Literarisches Portrait

Zu jeder Jahreszeit stellen wir Ihnen wichtige polnische Schriftstellerinnen und Schriftsteller vor, deren Werke  in Originalsprache   und in deutscher Übersetzung in der Bibliothek  ausgeliehen werden können.

In der Navigation finden Sie ältere Literarische Portraits.

Frühling 2021

Tadeusz Różewicz (1921-2014)

 Tadeusz Różewicz – ein polnischer  Dichter, Regisseur, Schriftsteller, Satiriker und Übersetzer der ungarischen Poesie.
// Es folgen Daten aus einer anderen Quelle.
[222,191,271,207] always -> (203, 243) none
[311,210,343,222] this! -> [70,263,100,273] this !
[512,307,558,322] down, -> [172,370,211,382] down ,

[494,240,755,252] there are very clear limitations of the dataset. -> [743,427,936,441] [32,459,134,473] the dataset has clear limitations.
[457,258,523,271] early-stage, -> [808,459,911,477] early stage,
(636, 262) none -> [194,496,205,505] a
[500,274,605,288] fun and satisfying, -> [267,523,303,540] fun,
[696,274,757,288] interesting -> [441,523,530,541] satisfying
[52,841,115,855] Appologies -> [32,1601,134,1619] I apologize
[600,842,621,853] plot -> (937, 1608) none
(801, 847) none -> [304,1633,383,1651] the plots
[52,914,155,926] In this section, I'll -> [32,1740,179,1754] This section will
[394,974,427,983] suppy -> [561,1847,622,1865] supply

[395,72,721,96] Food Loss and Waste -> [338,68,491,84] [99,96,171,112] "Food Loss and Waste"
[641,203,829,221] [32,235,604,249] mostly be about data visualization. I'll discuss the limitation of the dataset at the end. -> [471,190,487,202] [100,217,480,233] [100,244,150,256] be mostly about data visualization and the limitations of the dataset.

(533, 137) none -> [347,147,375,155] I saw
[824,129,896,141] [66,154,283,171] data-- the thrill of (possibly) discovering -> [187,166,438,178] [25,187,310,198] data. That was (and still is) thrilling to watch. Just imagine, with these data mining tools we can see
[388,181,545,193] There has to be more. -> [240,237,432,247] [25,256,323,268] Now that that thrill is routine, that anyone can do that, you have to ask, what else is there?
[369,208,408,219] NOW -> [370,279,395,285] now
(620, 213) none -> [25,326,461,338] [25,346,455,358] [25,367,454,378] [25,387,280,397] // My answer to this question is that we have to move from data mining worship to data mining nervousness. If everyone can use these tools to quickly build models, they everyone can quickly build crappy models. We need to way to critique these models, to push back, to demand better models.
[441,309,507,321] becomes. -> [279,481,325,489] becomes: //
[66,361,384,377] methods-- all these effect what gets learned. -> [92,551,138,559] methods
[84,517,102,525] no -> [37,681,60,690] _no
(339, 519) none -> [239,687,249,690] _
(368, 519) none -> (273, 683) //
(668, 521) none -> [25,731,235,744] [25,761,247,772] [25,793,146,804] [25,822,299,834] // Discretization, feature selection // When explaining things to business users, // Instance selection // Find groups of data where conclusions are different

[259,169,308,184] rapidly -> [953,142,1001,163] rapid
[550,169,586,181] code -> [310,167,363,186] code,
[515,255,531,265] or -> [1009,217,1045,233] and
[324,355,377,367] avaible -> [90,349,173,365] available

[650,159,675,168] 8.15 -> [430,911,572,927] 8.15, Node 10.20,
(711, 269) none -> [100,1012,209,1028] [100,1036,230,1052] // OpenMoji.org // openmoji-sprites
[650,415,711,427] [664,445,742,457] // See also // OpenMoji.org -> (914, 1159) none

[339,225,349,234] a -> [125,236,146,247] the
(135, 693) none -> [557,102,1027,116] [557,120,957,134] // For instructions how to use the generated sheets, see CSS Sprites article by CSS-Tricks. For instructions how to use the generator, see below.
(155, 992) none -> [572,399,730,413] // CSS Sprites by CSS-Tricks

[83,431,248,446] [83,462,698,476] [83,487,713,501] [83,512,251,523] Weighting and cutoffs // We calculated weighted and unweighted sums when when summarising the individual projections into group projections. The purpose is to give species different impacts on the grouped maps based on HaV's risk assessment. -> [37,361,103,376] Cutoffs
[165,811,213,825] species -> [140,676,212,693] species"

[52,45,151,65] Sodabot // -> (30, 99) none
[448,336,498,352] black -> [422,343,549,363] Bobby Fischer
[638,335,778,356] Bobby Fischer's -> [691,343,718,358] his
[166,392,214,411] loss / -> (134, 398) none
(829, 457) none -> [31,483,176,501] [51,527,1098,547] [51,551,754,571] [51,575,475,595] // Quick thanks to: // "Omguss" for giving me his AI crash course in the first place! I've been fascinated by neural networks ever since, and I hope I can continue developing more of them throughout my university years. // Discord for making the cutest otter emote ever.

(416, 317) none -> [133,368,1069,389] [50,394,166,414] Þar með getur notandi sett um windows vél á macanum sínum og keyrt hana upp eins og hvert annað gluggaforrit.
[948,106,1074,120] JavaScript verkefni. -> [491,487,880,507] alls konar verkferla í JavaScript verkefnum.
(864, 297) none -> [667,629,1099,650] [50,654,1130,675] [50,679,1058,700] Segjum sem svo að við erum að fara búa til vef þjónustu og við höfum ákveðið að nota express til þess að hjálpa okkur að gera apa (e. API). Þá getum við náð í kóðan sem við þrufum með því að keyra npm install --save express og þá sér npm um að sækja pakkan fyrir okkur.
Einer der vielseitigsten und kreativsten Kontinuatoren der polnischen und internationalen Avantgarde.

 Rückkehr 1)

Es gibt unter meinen gedichten solche
mit denen ich mich nicht aussöhnen kann
jahre vergehen
ich kann mich mit ihnen nicht aussöhnen
und auch nicht freisprechen von ihnen
sie sind schlecht aber mein
ich habe sie geboren
sie leben fern von mir
gleichgültig abgestorben
aber es kommt die zeit da sie alle
zu mir zurückkehren werden
die gelungenen die mißlungenen
die entstellten und die vollendeten
die verlachten und die verworfenen
als einheit

 

Tadeusz Różewicz ©   Michał Kobyliński   (wikimedia commons)

 Der am 9. Oktober 1921 in der zentralpolnischen Kleinstadt Radomsko als Sohn eines Gerichtsbeamten geborene Tadeusz Różewicz gehört zu den repräsentativen Klassikern der polnischen Nachkriegsliteratur. Die Sprache der verklärenden Romantik, welche typisch für die ältere Generation der polnischen Literaten vor dem Krieg war, war ihm fremd, unzeitgemäß und nicht mehr stellvertretend für die desillusionierte Nachkriegsgesellschaft, welche vor den Trümmern der alten Welt stand. Ebenso wie sich die Welt nun neu erfinden musste, so sollte dies ihm zufolge auch für das Literarische und Poetische gelten.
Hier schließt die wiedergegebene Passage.